START Exercise materials
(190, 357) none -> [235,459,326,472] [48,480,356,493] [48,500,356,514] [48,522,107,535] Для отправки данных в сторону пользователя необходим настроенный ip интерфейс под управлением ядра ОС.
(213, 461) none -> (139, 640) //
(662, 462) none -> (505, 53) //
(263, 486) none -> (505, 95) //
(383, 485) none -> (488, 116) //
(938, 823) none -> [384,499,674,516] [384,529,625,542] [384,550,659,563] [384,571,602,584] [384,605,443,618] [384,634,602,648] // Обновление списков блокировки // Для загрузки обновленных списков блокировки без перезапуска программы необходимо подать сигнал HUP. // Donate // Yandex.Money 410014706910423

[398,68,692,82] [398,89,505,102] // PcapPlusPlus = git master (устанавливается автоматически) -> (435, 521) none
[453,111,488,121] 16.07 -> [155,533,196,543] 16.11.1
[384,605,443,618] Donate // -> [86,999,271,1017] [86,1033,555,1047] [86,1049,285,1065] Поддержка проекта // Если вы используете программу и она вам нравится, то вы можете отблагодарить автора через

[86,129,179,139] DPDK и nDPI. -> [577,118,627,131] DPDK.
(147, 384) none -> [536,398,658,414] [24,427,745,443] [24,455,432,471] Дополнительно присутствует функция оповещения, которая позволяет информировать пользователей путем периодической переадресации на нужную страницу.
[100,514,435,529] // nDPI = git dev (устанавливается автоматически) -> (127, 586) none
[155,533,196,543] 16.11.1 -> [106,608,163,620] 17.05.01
END Exercise materials
START Exercise materials
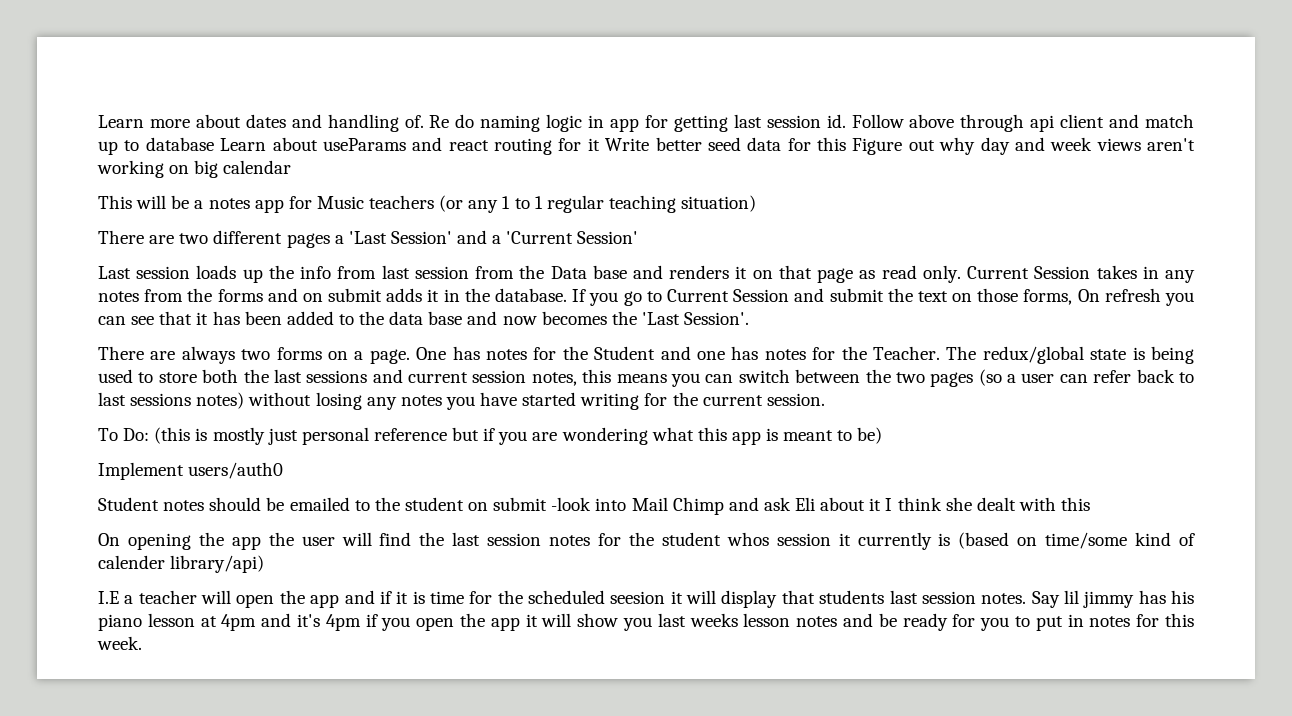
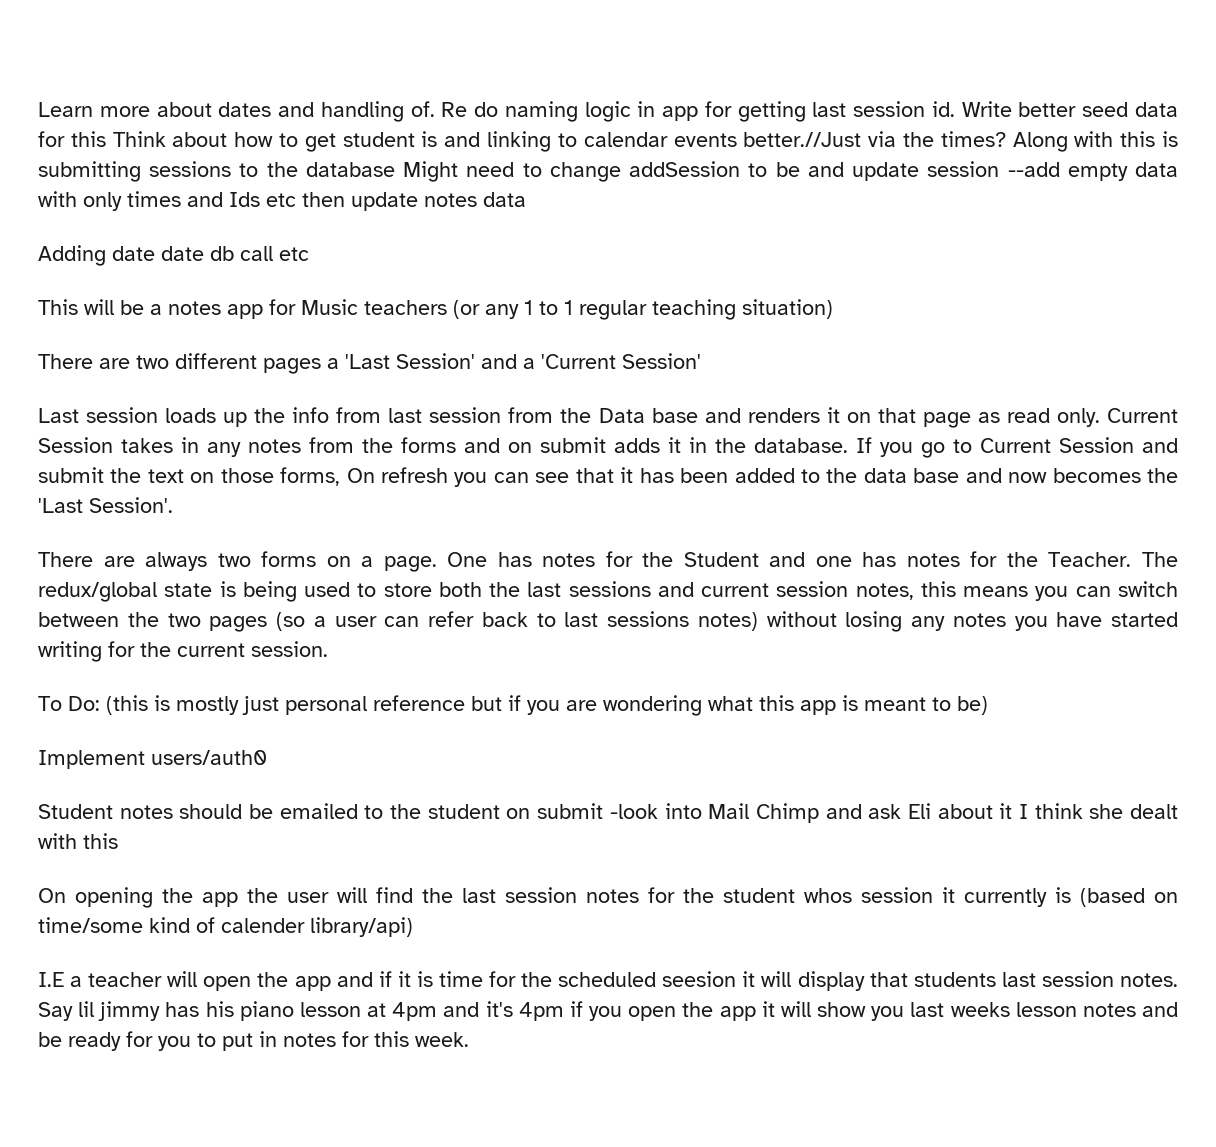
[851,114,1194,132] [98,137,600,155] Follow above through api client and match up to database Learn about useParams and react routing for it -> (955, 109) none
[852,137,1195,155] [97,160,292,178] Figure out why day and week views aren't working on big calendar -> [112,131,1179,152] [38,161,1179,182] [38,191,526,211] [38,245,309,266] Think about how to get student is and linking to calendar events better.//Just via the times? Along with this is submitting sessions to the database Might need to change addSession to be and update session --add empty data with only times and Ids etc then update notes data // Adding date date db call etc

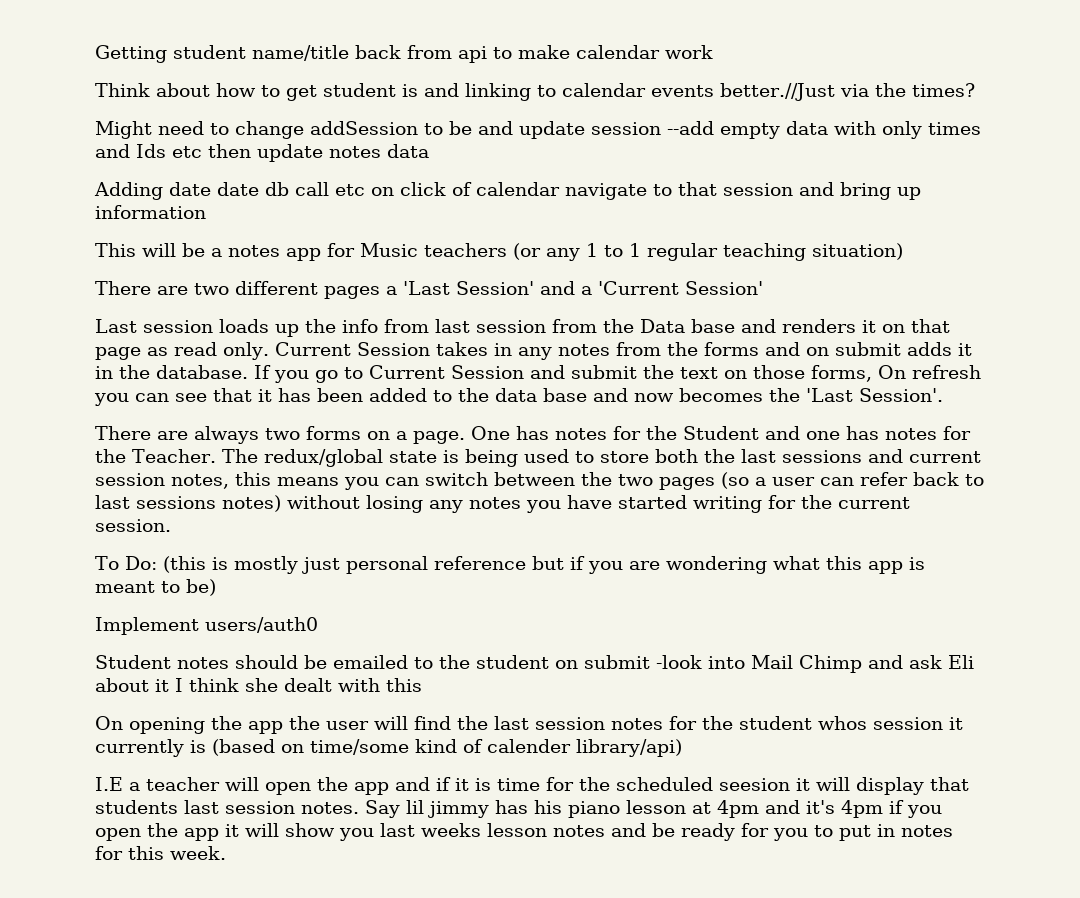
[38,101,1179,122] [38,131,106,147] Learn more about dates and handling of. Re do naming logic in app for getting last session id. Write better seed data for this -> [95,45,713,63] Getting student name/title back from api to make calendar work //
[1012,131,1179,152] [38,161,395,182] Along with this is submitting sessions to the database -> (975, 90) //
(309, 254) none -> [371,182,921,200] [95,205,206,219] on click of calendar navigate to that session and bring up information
END Exercise materials
**Requirement**
In the data above, which lines lie between the line with "(938, 823) none" and the line with "[398,68,692,82] [398,89,505,102] //", inclusive? Print those lines exactly and nothing else.

**Response area**
(938, 823) none -> [384,499,674,516] [384,529,625,542] [384,550,659,563] [384,571,602,584] [384,605,443,618] [384,634,602,648] // Обновление списков блокировки // Для загрузки обновленных списков блокировки без перезапуска программы необходимо подать сигнал HUP. // Donate // Yandex.Money 410014706910423

[398,68,692,82] [398,89,505,102] // PcapPlusPlus = git master (устанавливается автоматически) -> (435, 521) none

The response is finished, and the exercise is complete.